×
Community Blog Fleet Management Feature of ACK One: Enterprise-Class Multi-Cluster Management Solution

Fleet Management Feature of ACK One: Enterprise-Class Multi-Cluster Management Solution

This article introduces the Fleet management feature of ACK One, a multi-cluster management solution provided by Alibaba Cloud.

By Jing Cai and Yu Zhuang

Overview of Kubernetes Multi-Cluster Development

As enterprise business develops, the necessity of using Kubernetes multi-cluster is gradually highlighted:

Disaster Recovery, Active Multi-zone Deployment, High Availability, and Low Latency: Deploy your business in multiple regions and zones to migrate traffic after faults to improve service availability; deploy your business in multiple clusters to distribute traffic; deploy your business in multiple regions to provide nearby access for reducing latency.

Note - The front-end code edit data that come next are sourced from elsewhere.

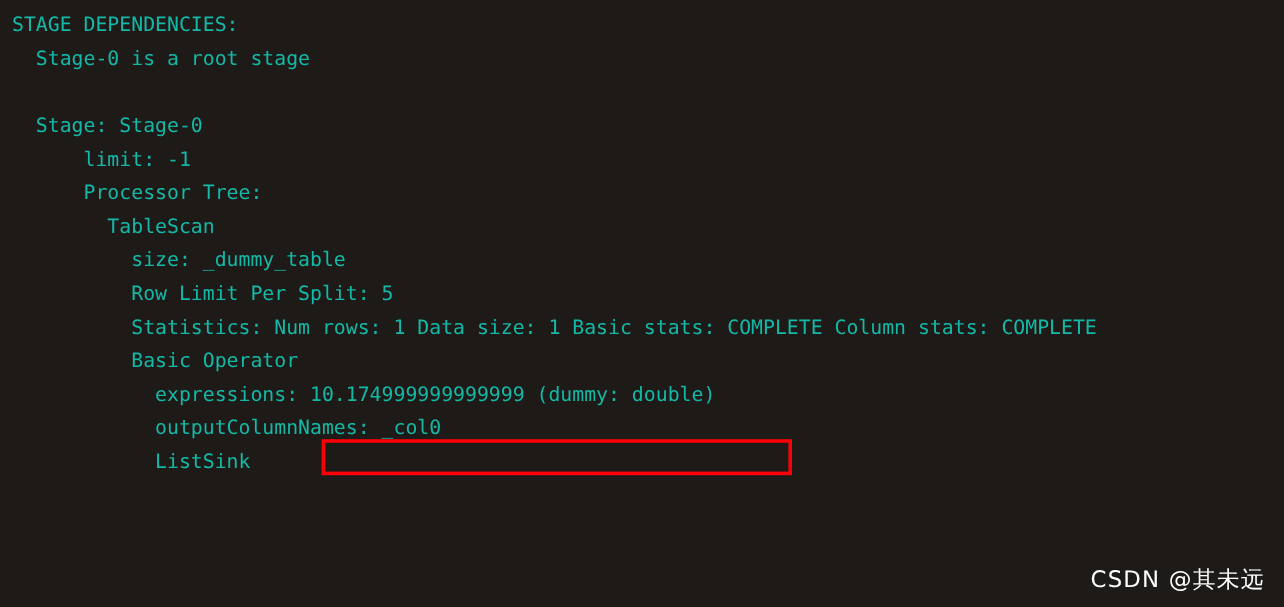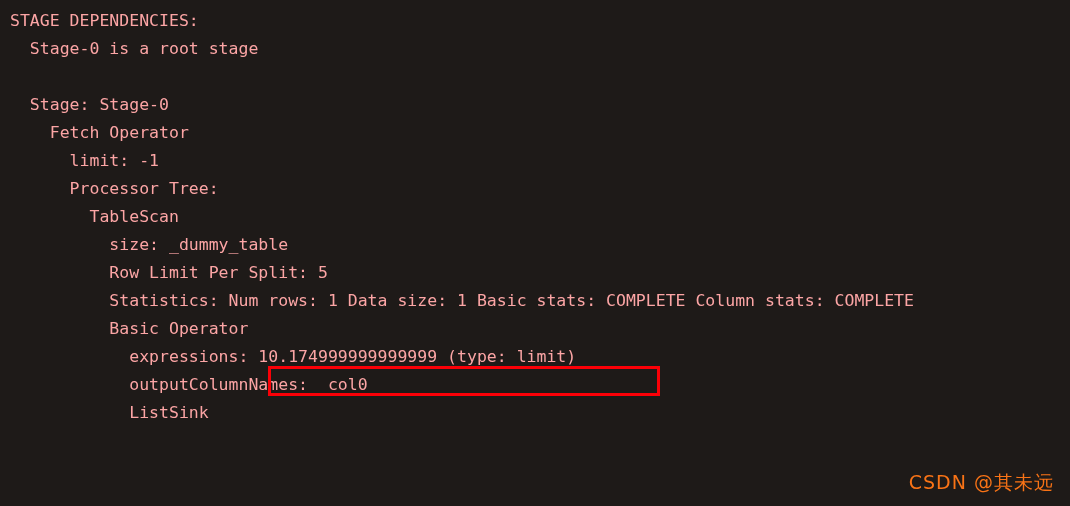--- a/index.html
+++ b/index.html
@@ -32,7 +32,7 @@
     line-height: 28px;
     font-size: 16.5px;
     letter-spacing: 0px;
-    color: #fca5a5;
+    color: #14b8a6;
     white-space: pre;
     padding-left: 10px;
     font-family: "DejaVu Sans Mono", "Liberation Mono", monospace;

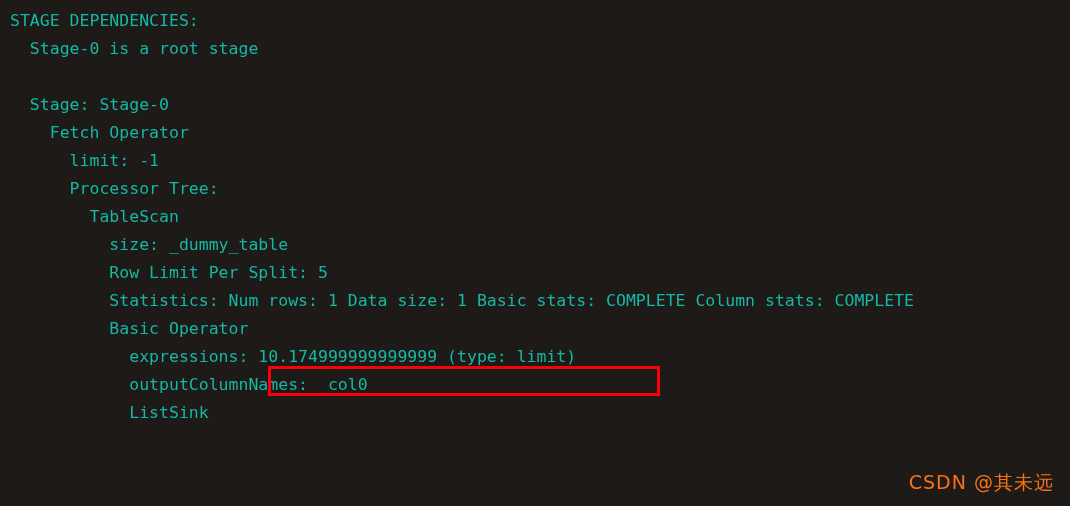--- a/index.html
+++ b/index.html
@@ -75,7 +75,6 @@
     <span class="line">  Stage-0 is a root stage</span>
     <span class="line blank"></span>
     <span class="line">  Stage: Stage-0</span>
-    <span class="line">    Fetch Operator</span>
     <span class="line">      limit: -1</span>
     <span class="line">      Processor Tree:</span>
     <span class="line">        TableScan</span>

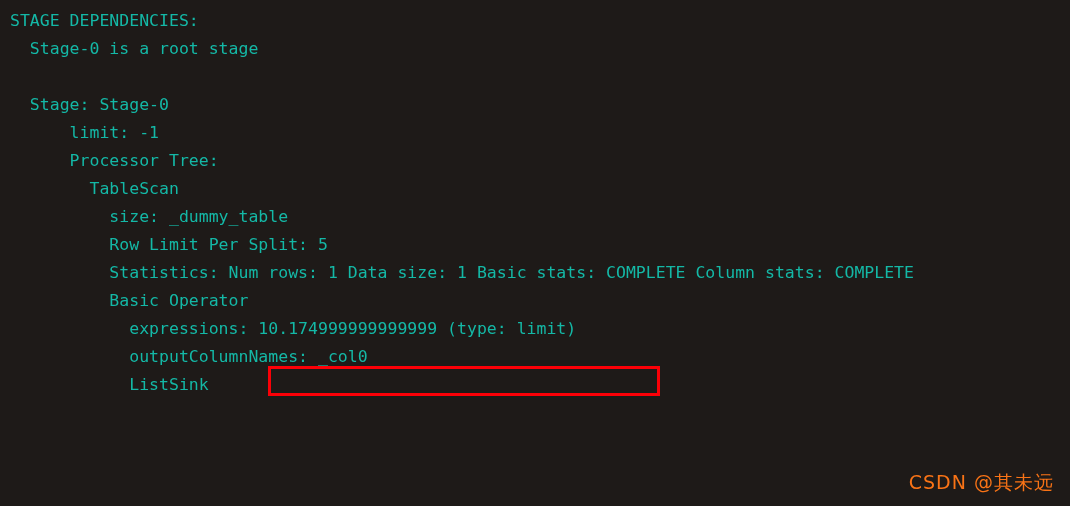--- a/index.html
+++ b/index.html
@@ -82,7 +82,7 @@
     <span class="line">          Row Limit Per Split: 5</span>
     <span class="line">          Statistics: Num rows: 1 Data size: 1 Basic stats: COMPLETE Column stats: COMPLETE</span>
     <span class="line">          Basic Operator</span>
-    <span class="line">            expressions: 10.174999999999999 (type: limit)</span>
+    <span class="line">            expressions: 10.174999999999999 (dummy: double)</span>
     <span class="line">            outputColumnNames: _col0</span>
     <span class="line">            ListSink</span>
   </div>

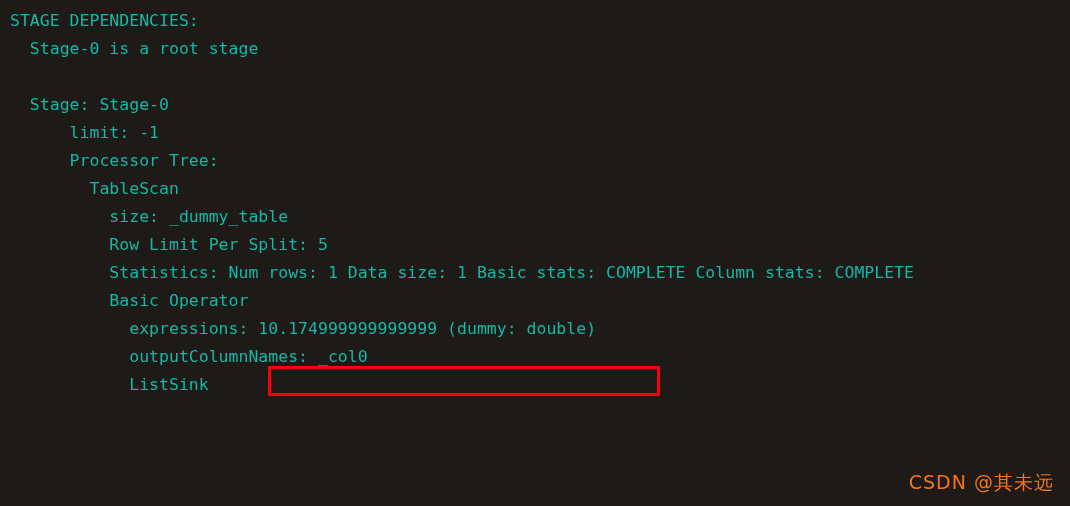--- a/index.html
+++ b/index.html
@@ -60,7 +60,7 @@
     bottom: 10px;
     font-family: "DejaVu Sans", "Liberation Sans", sans-serif;
     font-size: 19px;
-    color: #f97316;
+    color: #ffffff;
     letter-spacing: 1px;
     white-space: pre;
   }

Multi-cloud and Hybrid Cloud Deployment: Manage IDC clusters on the cloud in a centralized manner; promote the use of elastic resources on the cloud when traffic burst occurs; manage clusters across multiple cloud vendors in a centralized manner to prevent vendor lock-in.

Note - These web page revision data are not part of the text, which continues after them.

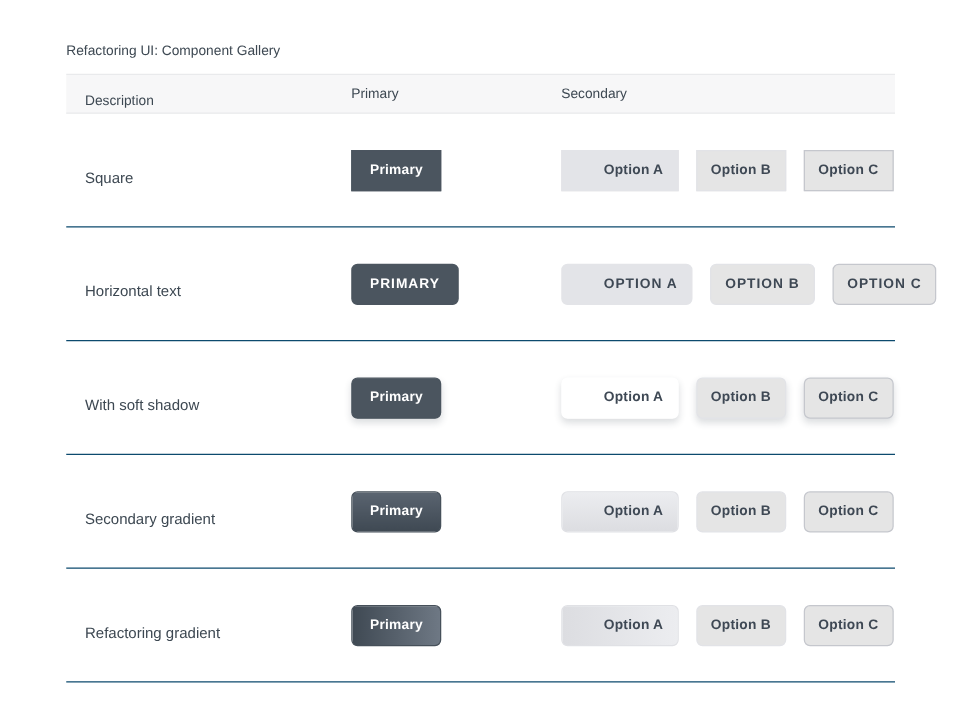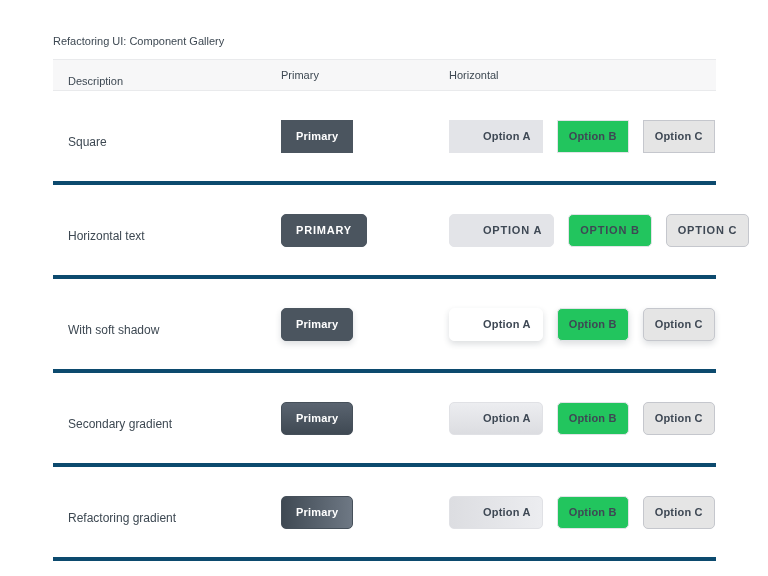--- a/index.html
+++ b/index.html
@@ -139,7 +139,7 @@
       <div class="grid-row header-row">
         <div class="header-cell">Description</div>
         <div class="header-cell">Primary</div>
-        <div class="header-cell">Horizontal</div>
+        <div class="header-cell">Secondary</div>
       </div>
 
       <div class="grid-row body-row row-square">

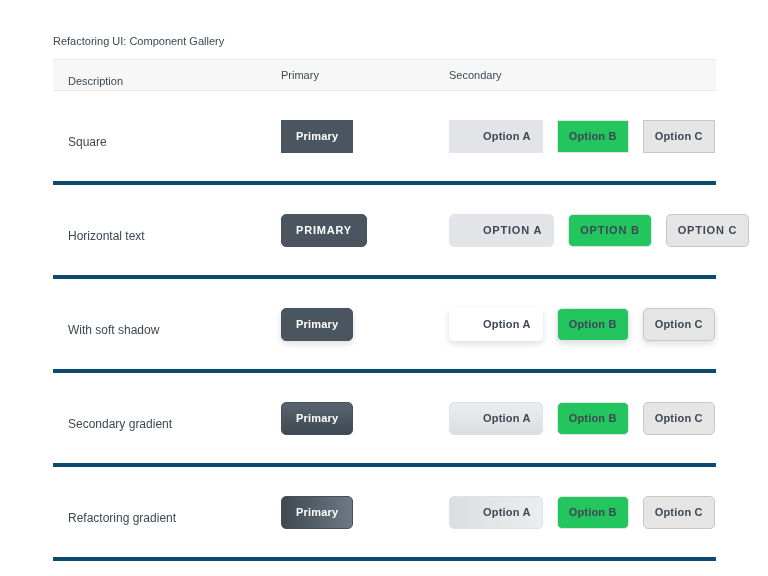--- a/index.html
+++ b/index.html
@@ -51,7 +51,7 @@
   .header-cell:first-child, .desc-cell { padding-left: 15px; margin-top: 12px; }
   .body-row {
     height: 90px;
-    border-bottom: 4px solid #0c4a6e;
+    border-bottom: 1px solid #0c4a6e;
   }
   .desc-cell {
     font-size: 12px;

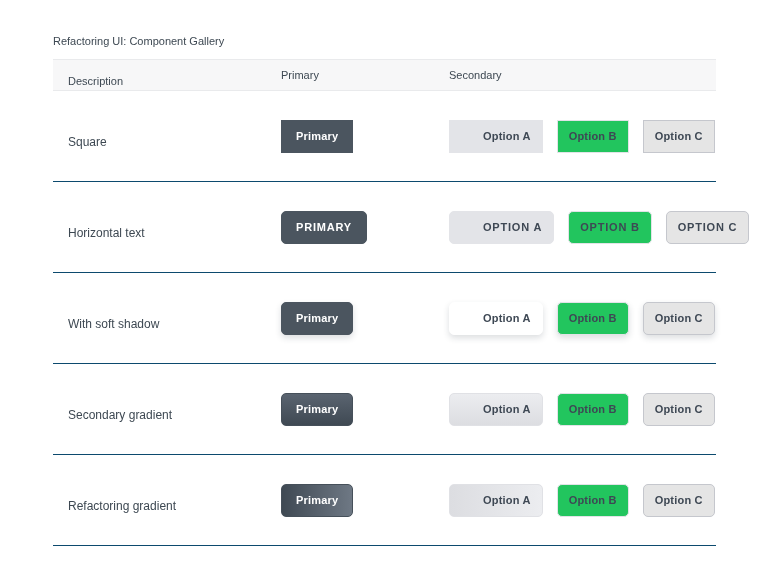--- a/index.html
+++ b/index.html
@@ -85,7 +85,7 @@
     padding: 10px 14px;
   }
   .btn-a { background: #e3e4e8; border-color: #e3e4e8; padding-left: 33px; }
-  .btn-b { background: #22c55e; border-color: #e2e3e7; }
+  .btn-b { background: #e5e5e5; border-color: #e2e3e7; }
   .btn-c { background: #e5e5e5; border-color: #c5c7cd; }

Business and Fault Isolation: Use multiple clusters to isolate businesses with different attributes, providing better isolation and performance compared with the multi-tenancy architecture based on the namespace (for example, use multiple clusters to divide the dev, staging, and production environments), and reducing the impact of faults.

• Security Compliance and Upper Limits on Nodes and Pods in a Single Kubernetes Cluster.

In view of the above multi-cluster use cases, many multi-cluster or fleet management solutions have emerged to manage multiple clusters efficiently and centrally. Multi-cluster management solutions began with the KubeFed project proposed by the Kubernetes community in Kubernetes 1.5 and 1.6. However, due to issues such as the low extensibility of the API, complex management, and insufficient maturity, Federation v1 has been archived by the community and has not been widely used. Federation v2 made a lot of improvements, including using the CRD mechanism to extend the API, which was more widely recognized and used. However, it ultimately could not be adopted in a wider range due to some design defects:

It is not compatible with the native Kubernetes API and uses a new set of Federated APIs, which significantly increases the learning costs for users.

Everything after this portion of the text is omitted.